Abstract. Biological soil crusts (biocrusts) are predicted to be
sensitive to the increased temperature and altered precipitation associated
with climate change. We assessed the effects of these factors on soil carbon
dioxide (CO2) balance in biocrusted soils using a sequence of
manipulations over a 9-year period. We warmed biocrusted soils by 2 and,
later, by 4 ∘C to better capture updated forecasts of future
temperature at a site on the Colorado Plateau, USA. We also watered soils to
alter monsoon-season precipitation amount and frequency and had plots that
received both warming and altered precipitation treatments. Within treatment
plots, we used 20 automated flux chambers to monitor net soil exchange (NSE)
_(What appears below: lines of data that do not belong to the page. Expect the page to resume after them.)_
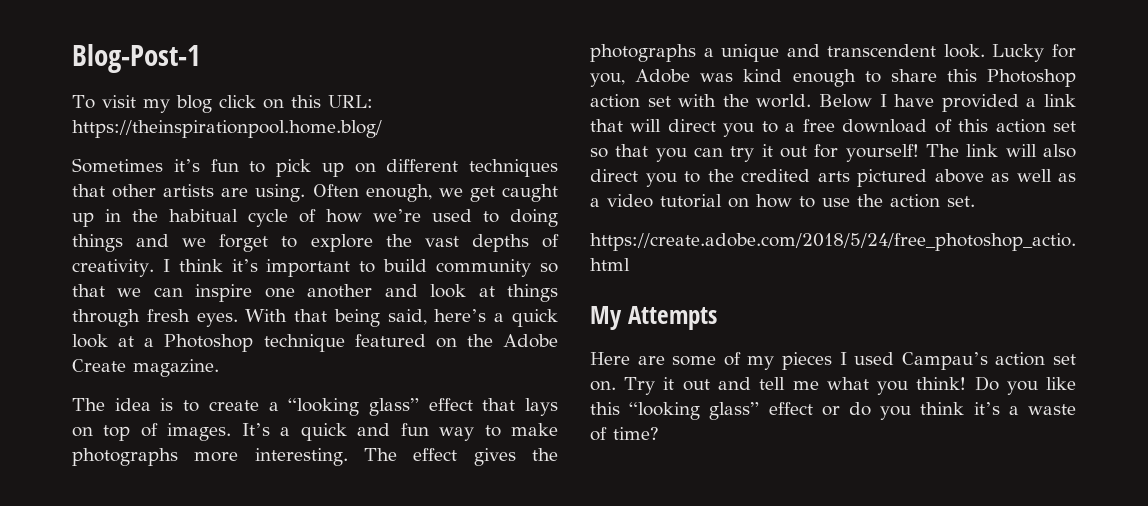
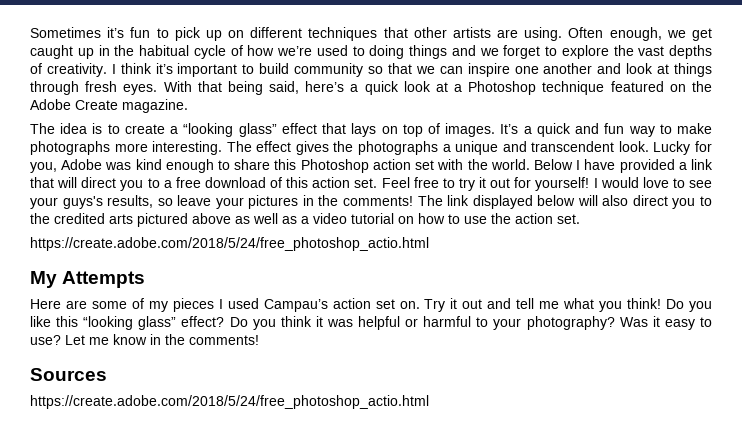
- Blog-Post-1
- To visit my blog click on this URL: https://theinspirationpool.home.blog/
- Below I have provided a link that will direct you to a free download of this action set so that you can try it out for yourself!
+ Below I have provided a link that will direct you to a free download of this action set. Feel free to try it out for yourself!
- The link will also direct you to the credited arts pictured above as well as a video tutorial on how to use the action set.
+ I would love to see your guys's results, so leave your pictures in the comments! The link displayed below will also direct you to the credited arts pictured above as well as a video tutorial on how to use the action set.
- Do you like this “looking glass” effect or do you think it’s a waste of time?
+ Do you like this “looking glass” effect? Do you think it was helpful or harmful to your photography? Was it easy to use? Let me know in the comments!
+ Sources
+ https://create.adobe.com/2018/5/24/free_photoshop_actio.html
of CO2 hourly, first in 2006–2007 and then again in 2013–2014, for a
total of 39 months. Net CO2 efflux from biocrusted soils in the warming
treatment increased a year after the experiment began (2006–2007). However,
after 9 years and even greater warming (4 ∘C), results were more
mixed, with a reversal of the increase in 2013 (i.e., controls showed higher
net CO2 efflux than treatment plots) and with similarly high rates in
all treatments during 2014, a wet year. Over the longer term, we saw
evidence of reduced photosynthetic capacity of the biocrusts in response to
both the temperature and altered precipitation treatments. Patterns in
biocrusted soil CO2 exchange under experimentally altered climate
suggest that (1) warming stimulation of CO2 efflux was diminished later
in the experiment, even in the face of greater warming; and (2) treatment
effects on CO2 flux patterns were likely driven by changes in biocrust
species composition and by changes in root respiration due to vascular plant
responses.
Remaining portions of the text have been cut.